▶ _What is required_:
Leave the pictures out, and transcribe the material below exactly from the line with "15px -> 18px;" to the line with "color: #4d7c0f ->", both lines included.

▶ _Records_:
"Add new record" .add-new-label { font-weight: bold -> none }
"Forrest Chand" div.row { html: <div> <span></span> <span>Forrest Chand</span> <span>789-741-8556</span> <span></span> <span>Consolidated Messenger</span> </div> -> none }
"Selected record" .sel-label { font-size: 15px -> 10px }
* * *
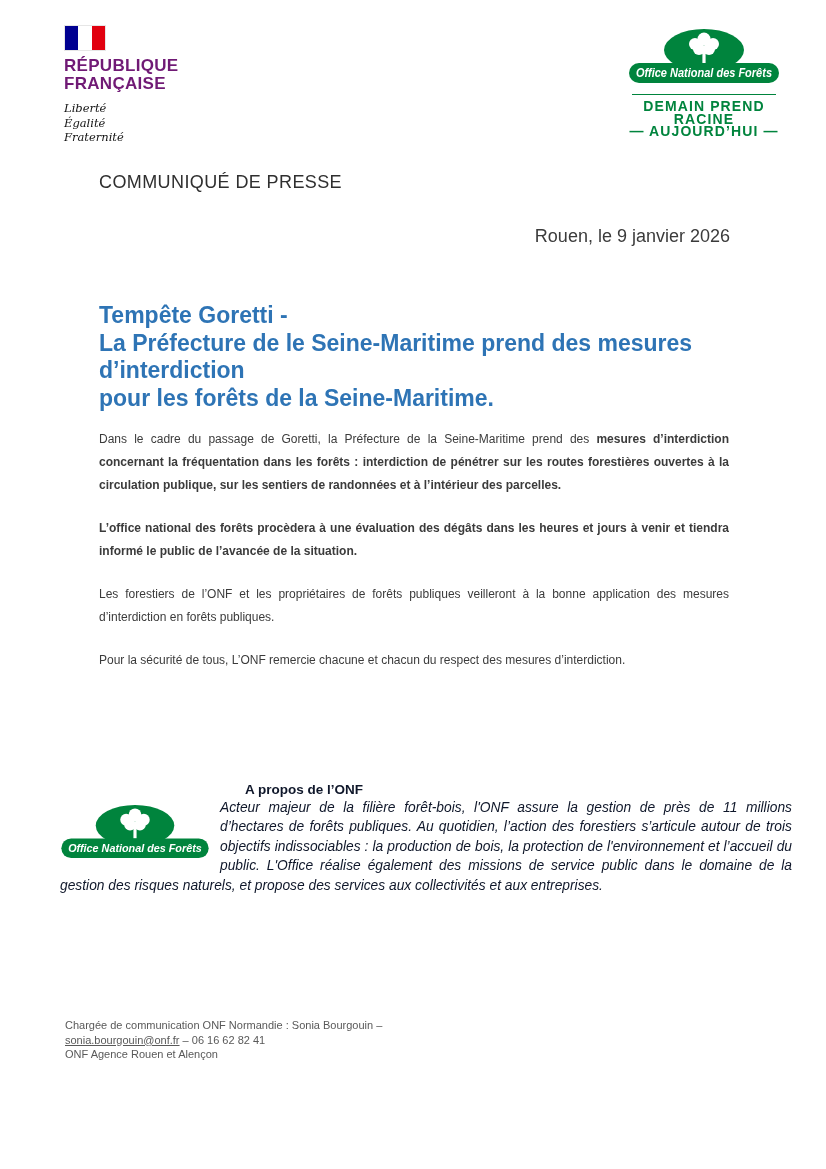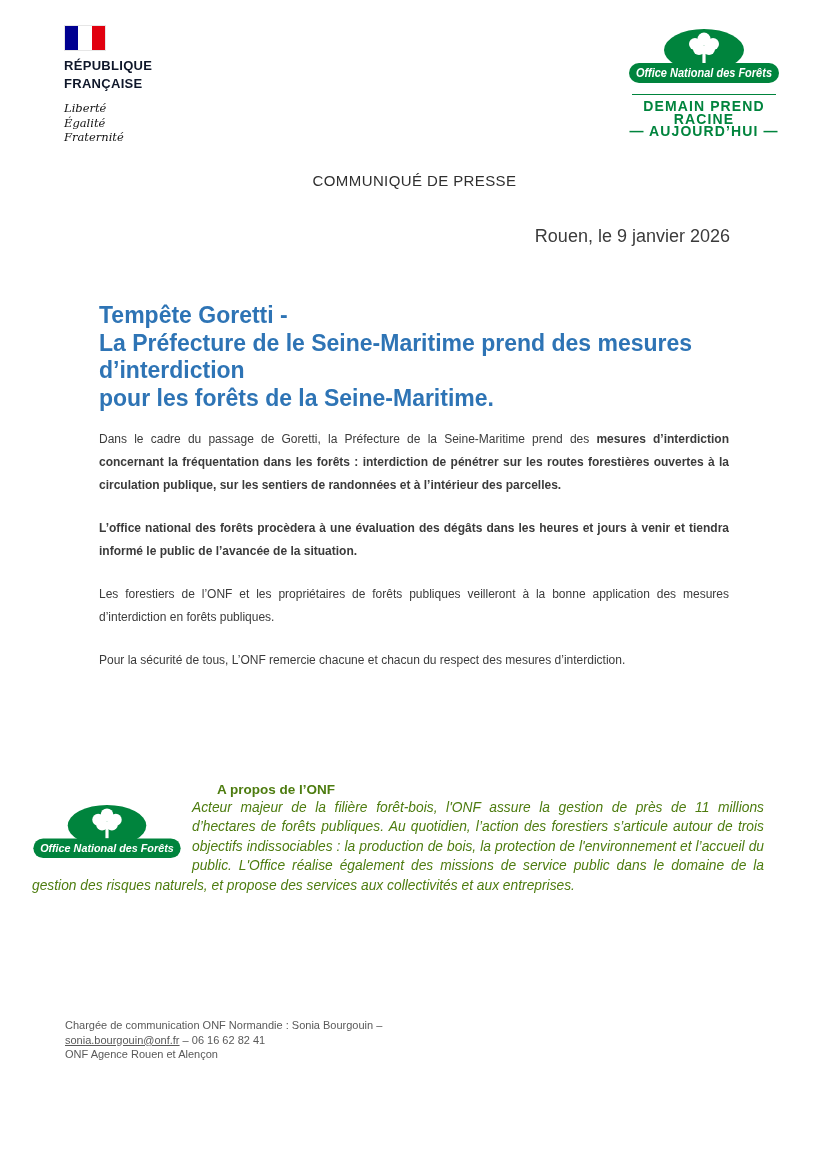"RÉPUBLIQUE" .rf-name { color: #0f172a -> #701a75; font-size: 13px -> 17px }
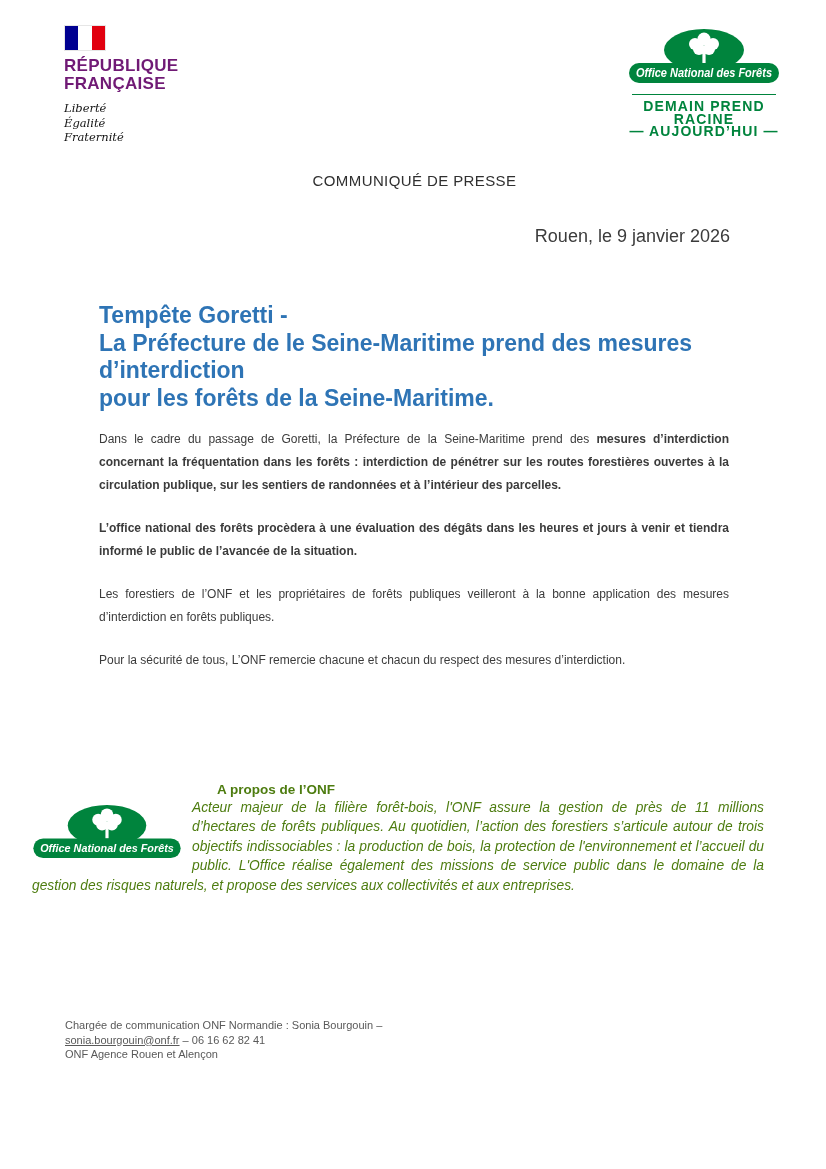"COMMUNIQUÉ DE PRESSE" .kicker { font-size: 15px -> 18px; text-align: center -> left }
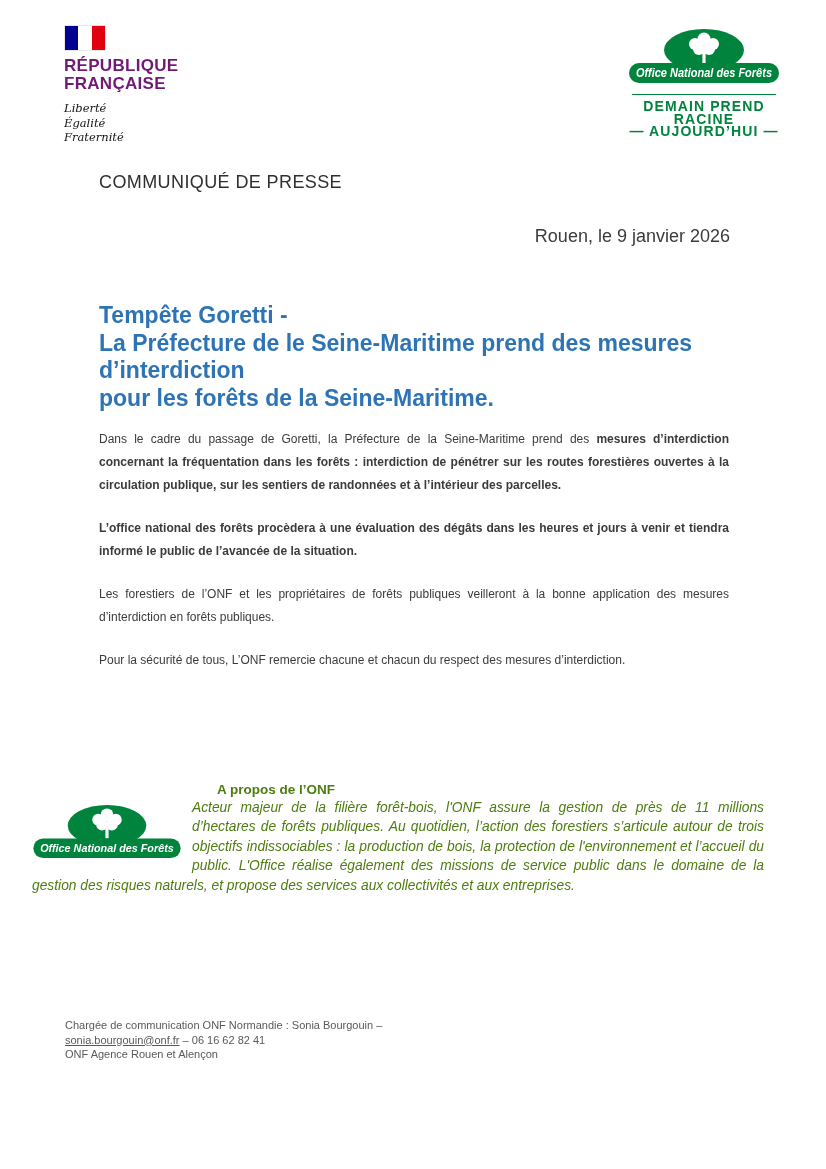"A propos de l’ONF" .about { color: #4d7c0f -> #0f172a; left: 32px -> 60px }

▶ _Solution to the problem_:
"COMMUNIQUÉ DE PRESSE" .kicker { font-size: 15px -> 18px; text-align: center -> left }
"A propos de l’ONF" .about { color: #4d7c0f -> #0f172a; left: 32px -> 60px }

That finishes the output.